Услышав слово «кровь», все присутствующие на минуту замолчали.
– Да, – с еле заметной улыбкой согласился ЧТО, – кровь всегда обращает на себя внимание. Это краска, которой можно сделать действительно бессмертное произведение.
8
Оглохшая от стука собственного сердца Соня бесшумной тенью пронеслась по жирной от хозяйственных нечистот вонючей лестнице и, перепрыгивая сразу через несколько ступеней, спустилась на первый этаж. Вот и он, знакомый с детства двор-колодец. За спиной хлопнула дверь. Взбудораженные грохотом, врассыпную кинулись помоечные коты. Соня задрала голову и настороженно прислушалась – на шестом этаже в открытых окнах квартиры матери тишина. Выждав еще минуту, пока Перро помечал крыло старого «опеля», она закинула холщовую сумку за спину и решительно направилась в пылающую светом уличную арку. День разом навалился на нее – жаркий, по-настоящему летний.
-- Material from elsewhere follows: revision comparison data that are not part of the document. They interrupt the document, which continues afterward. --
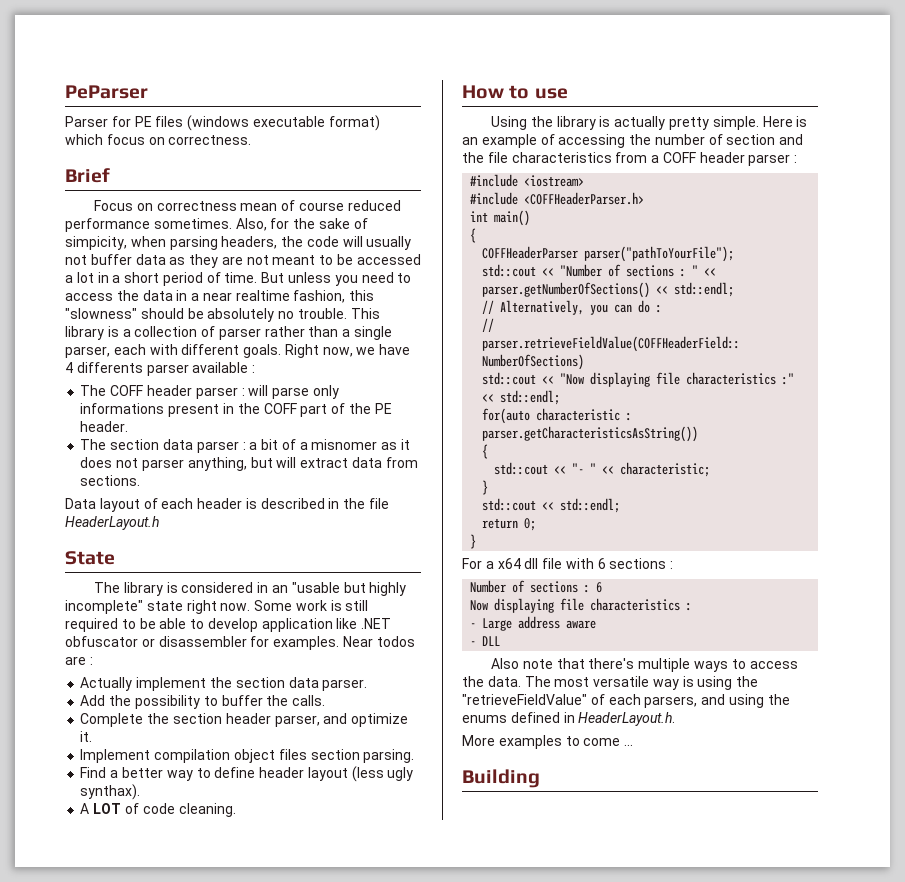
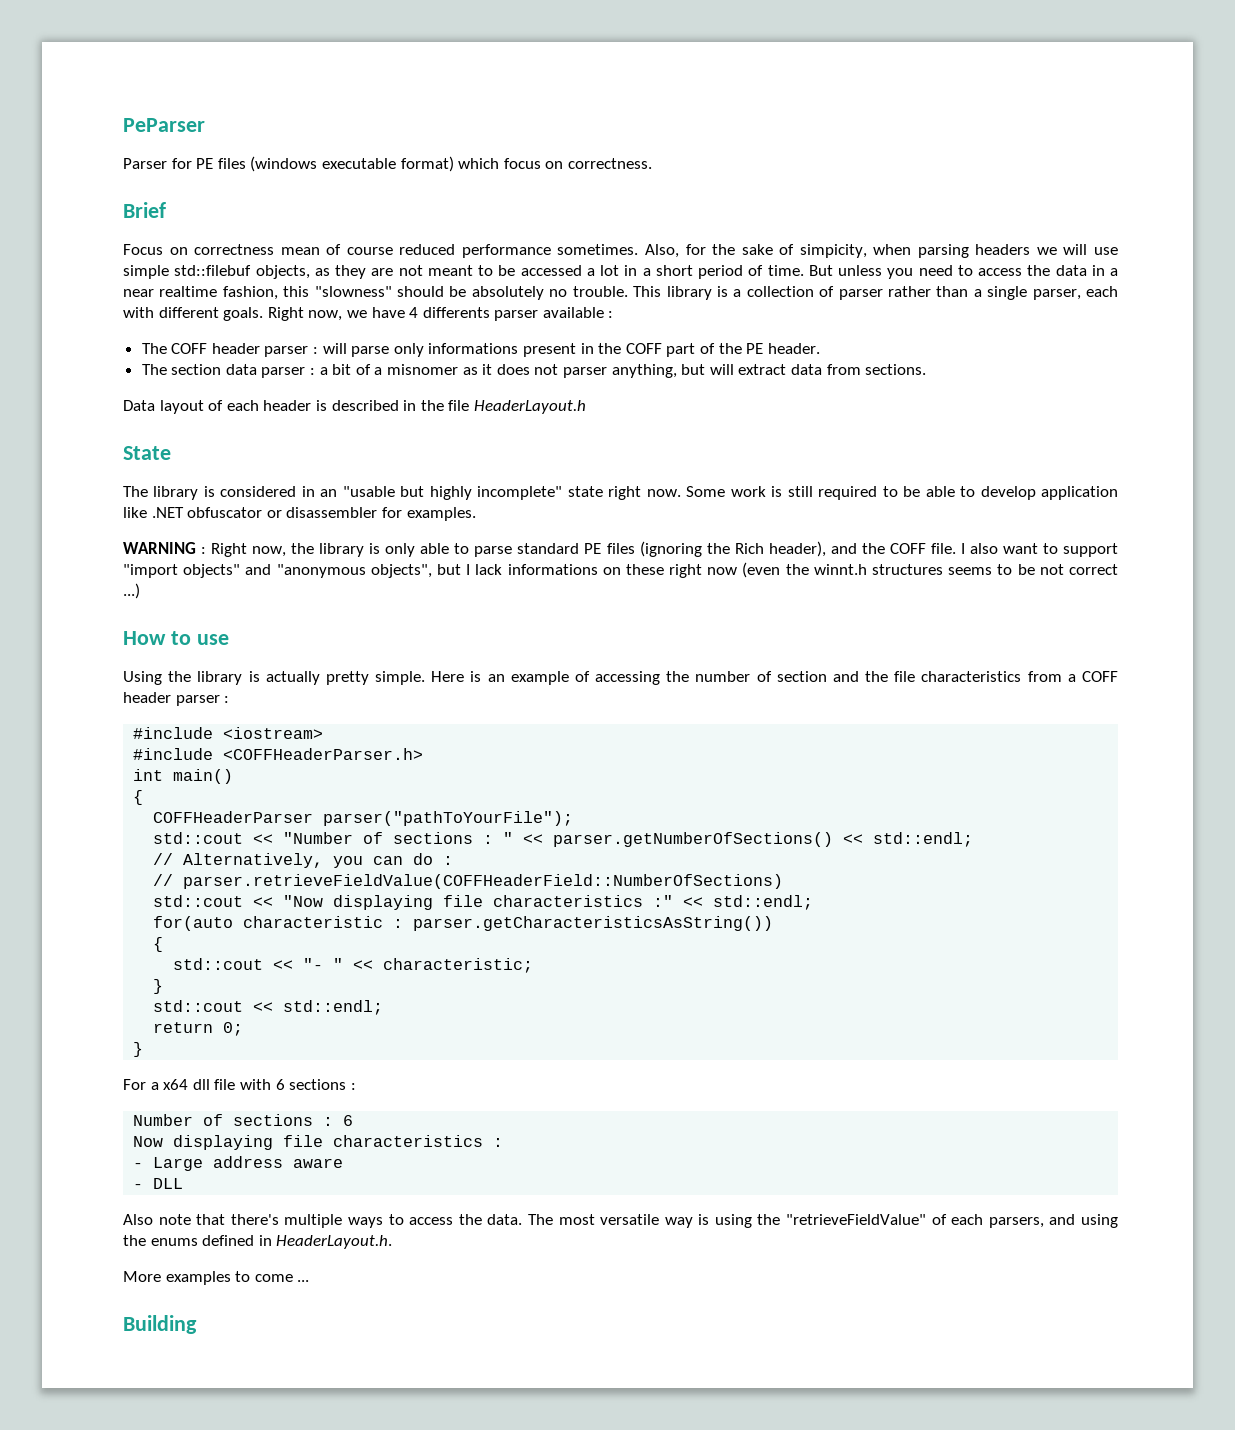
- Also, for the sake of simpicity, when parsing headers, the code will usually not buffer data as they are not meant to be accessed a lot in a short period of time.
+ Also, for the sake of simpicity, when parsing headers we will use simple std::filebuf objects, as they are not meant to be accessed a lot in a short period of time.
- Some work is still required to be able to develop application like .NET obfuscator or disassembler for examples. Near todos are :
- Actually implement the section data parser.
- Add the possibility to buffer the calls.
- Complete the section header parser, and optimize it.
- Implement compilation object files section parsing.
- Find a better way to define header layout (less ugly synthax).
- A LOT of code cleaning.
+ Some work is still required to be able to develop application like .NET obfuscator or disassembler for examples.
+ WARNING : Right now, the library is only able to parse standard PE files (ignoring the Rich header), and the COFF file. I also want to support "import objects" and "anonymous objects", but I lack informations on these right now (even the winnt.h structures seems to be not correct ...)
Соня осмотрелась и сказала себе:
– День будет хорошим…
Прямо над ее головой по зажатой между домами голубой реке неба лениво проплывали белые облачные кораблики. Невдалеке мирно зеленел сквер, сонный ветерок покачивал ветки лип, пешеходы смеялись, щурились и подставляли солнцу свои бледные щеки. Хорошо! Даже лучше, чем хорошо, – красота! И действительно – ее собственное душевное расстройство как-то сразу померкло. Страх и смятение в такой идиллии вообще неуместны. Когда все вокруг настолько прекрасно, легко верится, что беды кончились, даже пресловутая питерская депрессия отступает, на душе легчает, и к сердцу приливают чувства живые, добрые, жизнеутверждающие. Соня тотчас испытала прилив необыкновенного оптимизма и бодро зашагала по улице. Забавная теперь у нее жизнь! Тимур догоняет, а она удирает. Любовная драма со спортивной составляющей. Неожиданно для себя самой она остановилась и выругалась:
– Да пошел он! Я не бегу, я свободна! Теперь я от него свободна! Я от всего свободна, и мне не нужно больше того, что называют платой за такое странное, ни на что не похожее, счастье «быть вдвоем». И какая же все-таки это глупая теория, что нужно за него платить! А ведь платила, все эти годы платила: слезами, нервами, унижениями, да так, что, добившись его, в конце концов уже перестала что-либо чувствовать. Хватит! Наверное, стоит теперь попробовать быть одной, тем более что это не так уж и страшно. Солнце по-прежнему взойдет, сквер будет зеленеть, и ничто в этом мире не дрогнет, если художница Соня Штейн останется одна. Нет, конечно, физически «быть одной не так и удобно, но чувства! Боже мой, как много ужасного таит в себе жизнь с мужчиной! Хорошо, если он умен и красив, как Тимур, а если жаден, глуп, хамло, нечист бельем? Ну нет, это, конечно, слишком черный портрет, но и Тимур, если призадуматься, удивительная скотина.